Quiz Ch 09 – T/F Corporate Valuation Model and Dividends
Fundamentals of Financial Management, Concise
Brigham and Houston
09th Edition
True or false: The corporate valuation model requires dividend payments.
True or false: The corporate valuation model requires dividend payments.
True or false: The fundamental DCF stock valuation model indicates that the value of a stock to an investor is influenced by the duration of their planned stock ownership.
True or false: Estimating cash flows for common stock is more challenging than for bonds due to the stock’s residual claim compared to the contractual obligation of bonds.
True or false: Founders’ shares, a form of classified stock, are owned by the company’s founders and typically hold higher voting power per share compared to other common stock classes.
True or false: To determine the total corporate value, projected free cash flows are discounted at the firm’s weighted average cost of capital.
True or false: In the case of a new stock issuance, the price at which the stock will trade is determined by the marginal investor.

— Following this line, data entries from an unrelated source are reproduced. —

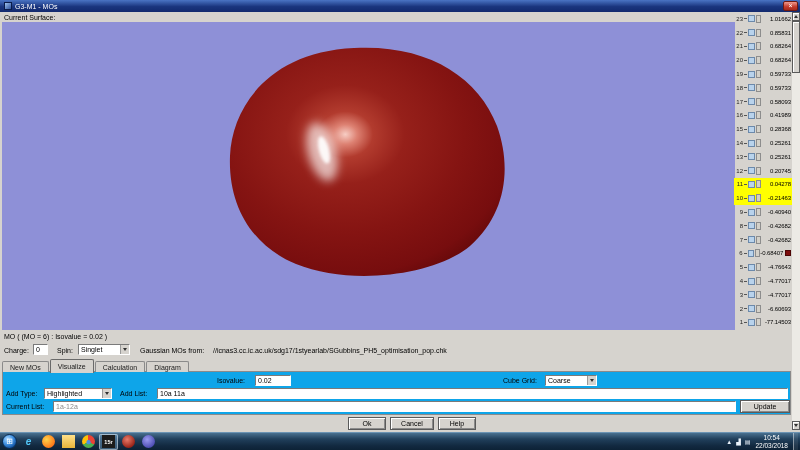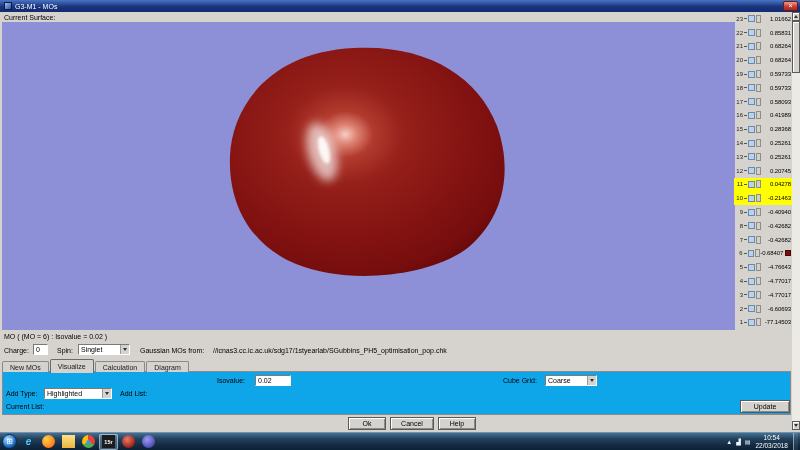--- a/index.html
+++ b/index.html
@@ -149,22 +149,24 @@
     </div>
 
     <span class="lbl" style="left:3px;top:18px;">Add Type:</span>
     <div class="dd" style="left:41px;top:16px;width:68px;">
       <span>Highlighted</span>
       <span class="ddbtn">
           <span class="tri-dn"></span>
         </span>
     </div>
     <span class="lbl" style="left:117px;top:18px;">Add List:</span>
+    <input class="tbox" style="left: 154px; top: 16px; width: 631px;" value="10a 11a">
 
     <span class="lbl" style="left:3px;top:31px;">Current List:</span>
+    <input class="tbox" style="left: 50px; top: 29px; width: 683px; color: rgb(138, 138, 138);" readonly="" value="1a-12a">
     <button class="btn97" style="left:737px;top:28px;width:50px;">Update</button>
   </div>
 
   <button class="btn97" style="left:348px;top:417px;width:38px;">Ok</button>
   <button class="btn97" style="left:390px;top:417px;width:44px;">Cancel</button>
   <button class="btn97" style="left:438px;top:417px;width:38px;">Help</button>
 
   <div class="mo-panel" id="mo-rows">
       <div class="mo-row">
         <span class="mo-num">23</span>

True or false: As per the nonconstant growth model in the textbook, the discount rate employed to compute the present value of anticipated cash flows during the initial growth phase is identical to the discount rate used for determining the present values of cash flows during the subsequent constant growth period.
True or false: High operating leverage in firms is typically associated with elevated asset betas.
True or false: When a firm’s stockholders possess the preemptive right, it signifies that they can summon a meeting to vote on management replacement. Without this right, dissident stockholders would need to pursue management change via a proxy fight.
True or false: The preemptive right empowers existing stockholders with the privilege to acquire new shares issued by the firm proportionately. This right safeguards against both control and value dilution for current stockholders.